You can use the free MOOC aggregator, Class Central, to discover and browse the various classes that are being offered. Another way to locate MOOCs is to browse directly through the platforms that offer them. These platforms include Coursera, edX, Udacity, and Canvas Network.

ALA Online Learning Several divisions of the American Library Association, including ACRL, PLA, RUSA, YALSA, and LITA, offer multiple continuing education opportunities through ALA's online learning. Online courses, workshops, webinars, and webcasts are offered on various topics throughout the year. There is bound to be something of interest for anyone given the wide range of areas that are covered. This is another possible choice for professional development, if you have some money to spend. The price varies depending on the type of event, but members of the organizing unit receive a discount, and group discounts are also offered.

ALA online learning is done completely from the convenience of your own location and when you have the time, so scheduling onflicts won't occur. Some of the offerings focus on business reference, genealogy, creating video tutorials, graphic novels, information literacy, readers' advisory, reference interview, interlibrary loan, collection development, technology, management, and health information.
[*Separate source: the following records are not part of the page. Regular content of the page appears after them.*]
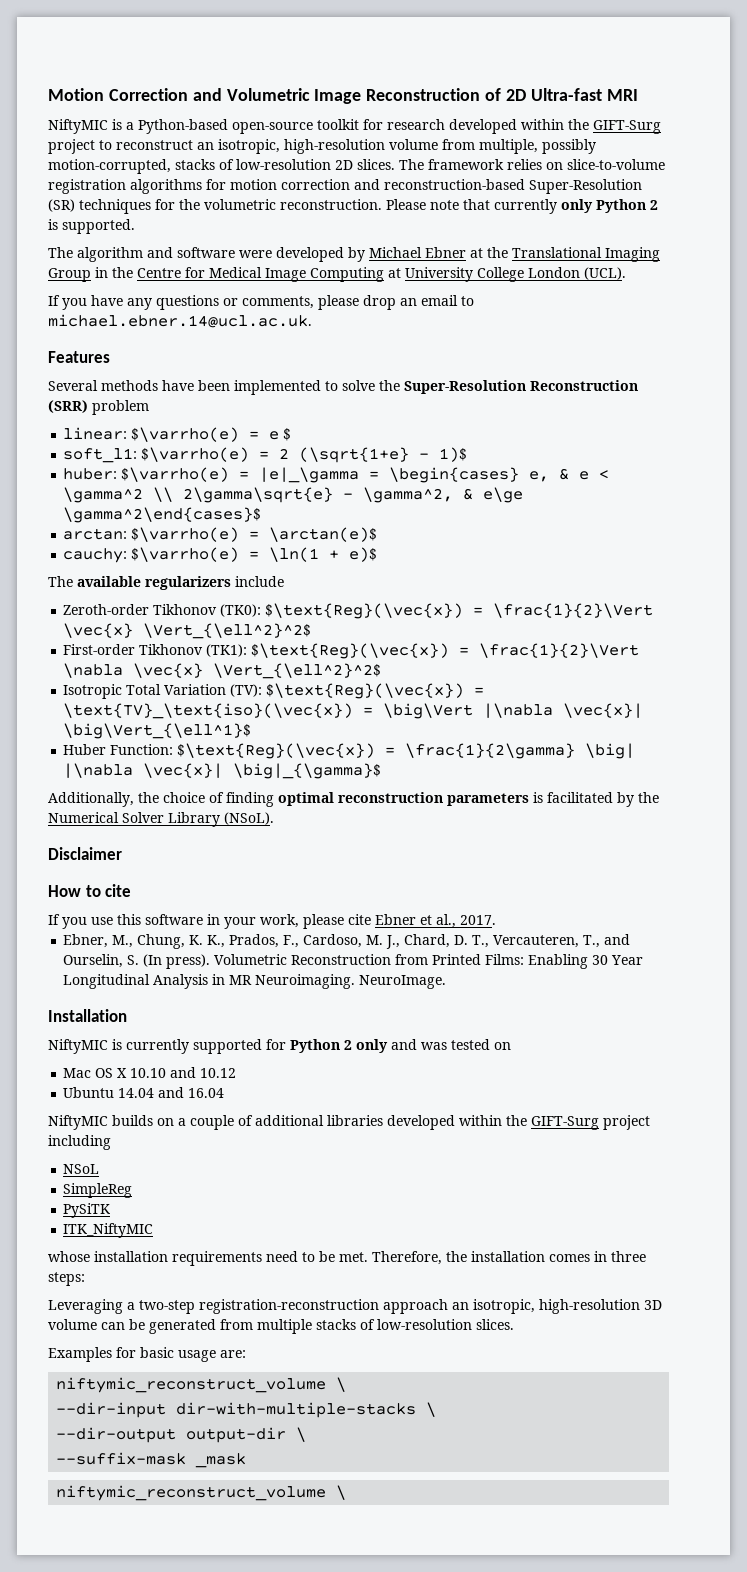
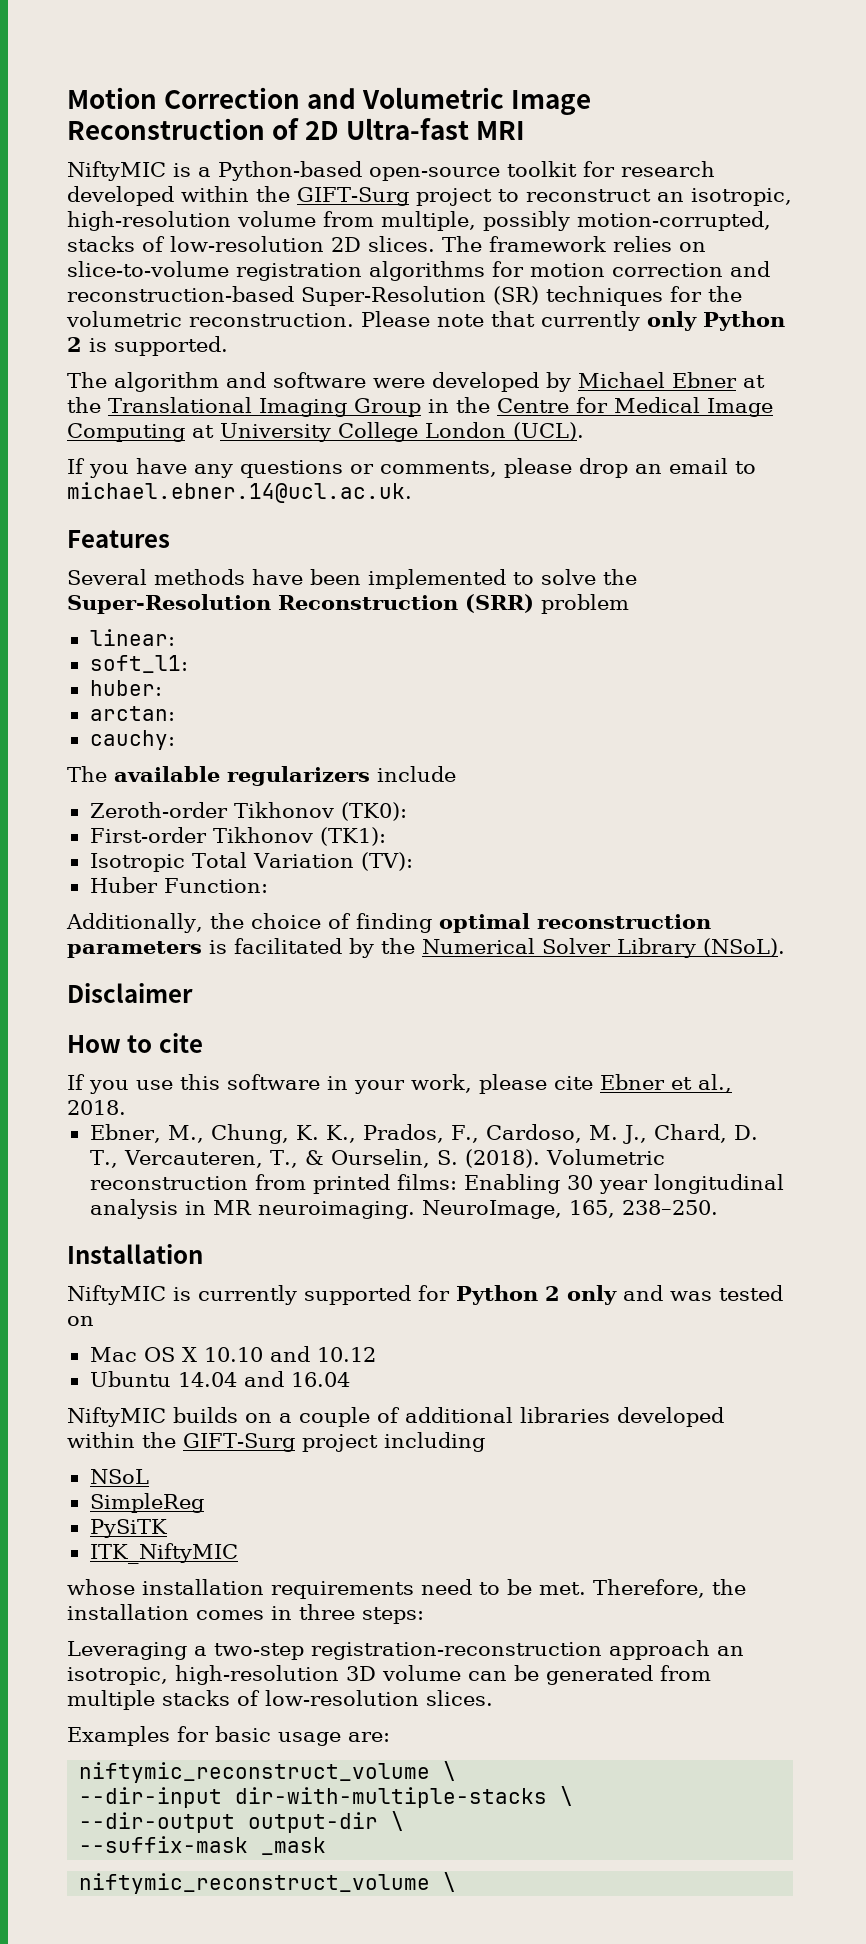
[131,427,292,442] [63,447,468,463] [63,467,610,483] [63,487,524,503] [63,507,262,523] [63,527,378,542] [63,547,378,563] $\varrho(e) = e $ // soft_l1: $\varrho(e) = 2 (\sqrt{1+e} - 1)$ // huber: $\varrho(e) = |e|_\gamma = \begin{cases} e, & e < \gamma^2 \\ 2\gamma\sqrt{e} - \gamma^2, & e\ge \gamma^2\end{cases}$ // arctan: $\varrho(e) = \arctan(e)$ // cauchy: $\varrho(e) = \ln(1 + e)$ -> [89,655,188,673] [89,680,162,696] [89,706,175,721] [89,730,175,750] // soft_l1: // huber: // arctan: // cauchy:
[265,603,654,619] [63,623,312,639] [63,643,640,659] [63,663,382,679] [63,683,485,699] [63,703,644,719] [63,723,252,739] [63,743,636,759] [63,763,382,779] $\text{Reg}(\vec{x}) = \frac{1}{2}\Vert \vec{x} \Vert_{\ell^2}^2$ // First-order Tikhonov (TK1): $\text{Reg}(\vec{x}) = \frac{1}{2}\Vert \nabla \vec{x} \Vert_{\ell^2}^2$ // Isotropic Total Variation (TV): $\text{Reg}(\vec{x}) = \text{TV}_\text{iso}(\vec{x}) = \big\Vert |\nabla \vec{x}| \big\Vert_{\ell^1}$ // Huber Function: $\text{Reg}(\vec{x}) = \frac{1}{2\gamma} \big| |\nabla \vec{x}| \big|_{\gamma}$ -> [89,827,386,846] [89,852,413,872] [89,877,268,893] // First-order Tikhonov (TK1): // Isotropic Total Variation (TV): // Huber Function:
[460,915,496,925] 2017. -> [67,1100,126,1115] 2018.
[604,934,631,945] and -> [305,1150,325,1165] &
[143,954,644,969] [63,974,447,989] (In press). Volumetric Reconstruction from Printed Films: Enabling 30 Year Longitudinal Analysis in MR Neuroimaging. NeuroImage. -> [465,1149,666,1168] [89,1174,784,1194] [89,1199,718,1219] (2018). Volumetric reconstruction from printed films: Enabling 30 year longitudinal analysis in MR neuroimaging. NeuroImage, 165, 238–250.

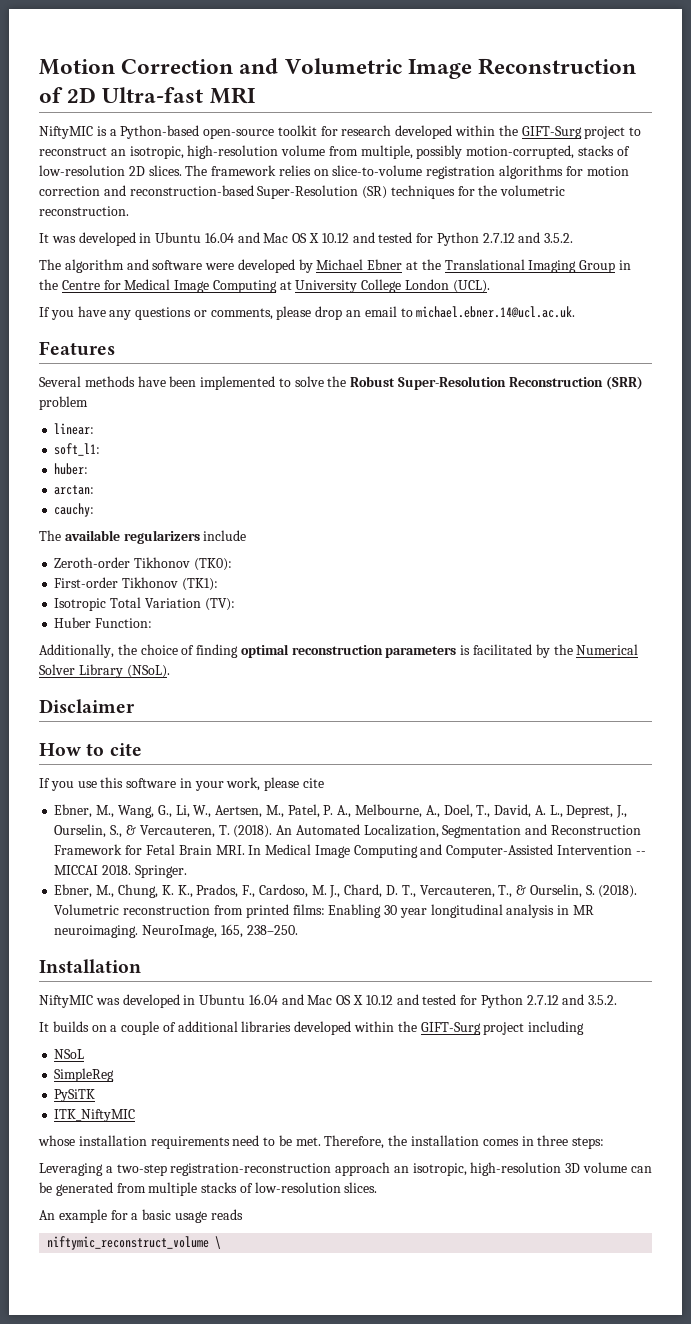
[361,311,785,331] [67,336,228,356] Please note that currently only Python 2 is supported. -> [39,232,574,246] // It was developed in Ubuntu 16.04 and Mac OS X 10.12 and tested for Python 2.7.12 and 3.5.2.
(637, 577) none -> [350,376,396,387] Robust
[600,1074,732,1093] Ebner et al., -> [54,804,628,818] [54,824,641,838] [54,844,646,858] [54,865,99,875] // Ebner, M., Wang, G., Li, W., Aertsen, M., Patel, P. A., Melbourne, A., Doel, T., David, A. L., Deprest, J., Ourselin, S., & Vercauteren, T. (2018). An Automated Localization, Segmentation and Reconstruction Framework for Fetal Brain MRI. In Medical Image Computing and Computer-Assisted Intervention -- MICCAI
(126, 1107) none -> [134,865,187,878] Springer.
[173,1285,783,1305] [67,1316,94,1326] [89,1346,376,1362] [89,1371,350,1387] [67,1407,166,1427] is currently supported for Python 2 only and was tested on // Mac OS X 10.10 and 10.12 // Ubuntu 14.04 and 16.04 // NiftyMIC -> [95,994,618,1008] [39,1022,49,1032] was developed in Ubuntu 16.04 and Mac OS X 10.12 and tested for Python 2.7.12 and 3.5.2. // It
[67,1726,209,1746] Examples for -> [39,1209,139,1223] An example for a
[348,1732,390,1742] [79,1761,457,1783] [79,1786,574,1808] [79,1811,405,1833] [79,1836,327,1855] [79,1872,457,1894] are: // niftymic_reconstruct_volume \ // --dir-input dir-with-multiple-stacks \ // --dir-output output-dir \ // --suffix-mask _mask // niftymic_reconstruct_volume \ -> [210,1209,243,1220] [47,1236,222,1250] reads // niftymic_reconstruct_volume \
This can be a good option if you need to brush up on a skill, learn something completely new, or are taking on new responsibilities at work.

Simmons College's Graduate School of Library and Information Science Simmons College's Graduate School of Library and Information Science has a continuing education program full of online workshops. Each workshop costs $200 for alumni and $250 for everyone else. They usually take place over four or five weeks. The workshops cover such topics as library instruction, building relationships on social media, programs for youth, job hunting, survey design, writing for publication, and web design fundamentals. All the online workshops can be done at your own convenience, but require regular participation. At the end of the workshop, all attendees will receive a certificate of completion.

Mediabistro It is useful to keep in mind those resources that, while not specifically aimed towards library professionals, offer resources on subjects that can be easily translated to the information science profession. Mediabistro is a website that focuses on the media industry, but also offers online courses (at varying prices) on topics such as event planning and coordination, HTML and CSS web coding, user experience design, writing, proofreading, and editing. These are essential skills needed for any position. The organization also hosts a number of networking events and meet-ups for an array of career areas that are worth looking into. The website is a substantial source of job listings for those seeking alternative information professional employment opportunities. Mediabistro also provides certificate programs on topics such as social media use, digital marketing, and copyediting. Many of the skills you are able to learn through this website are easily applicable in the library setting.